* _WHAT IS BEING ASKED_: Write out again, exactly, the lines of the listing below from the first one through the one that contains "16450 Rear ball", and no other lines.

* _PROVIDED MATERIAL_:
------

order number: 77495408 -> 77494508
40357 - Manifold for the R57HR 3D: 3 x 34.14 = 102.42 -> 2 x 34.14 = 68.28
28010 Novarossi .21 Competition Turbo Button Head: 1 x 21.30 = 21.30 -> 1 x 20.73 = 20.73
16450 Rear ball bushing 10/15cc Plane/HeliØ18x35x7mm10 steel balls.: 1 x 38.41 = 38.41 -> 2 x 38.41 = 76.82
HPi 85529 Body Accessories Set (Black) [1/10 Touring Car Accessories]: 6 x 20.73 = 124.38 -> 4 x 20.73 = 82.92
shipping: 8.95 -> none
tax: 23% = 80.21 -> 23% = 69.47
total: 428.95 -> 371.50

------

* _EXERCISE ANSWER_:
order number: 77495408 -> 77494508
40357 - Manifold for the R57HR 3D: 3 x 34.14 = 102.42 -> 2 x 34.14 = 68.28
28010 Novarossi .21 Competition Turbo Button Head: 1 x 21.30 = 21.30 -> 1 x 20.73 = 20.73
16450 Rear ball bushing 10/15cc Plane/HeliØ18x35x7mm10 steel balls.: 1 x 38.41 = 38.41 -> 2 x 38.41 = 76.82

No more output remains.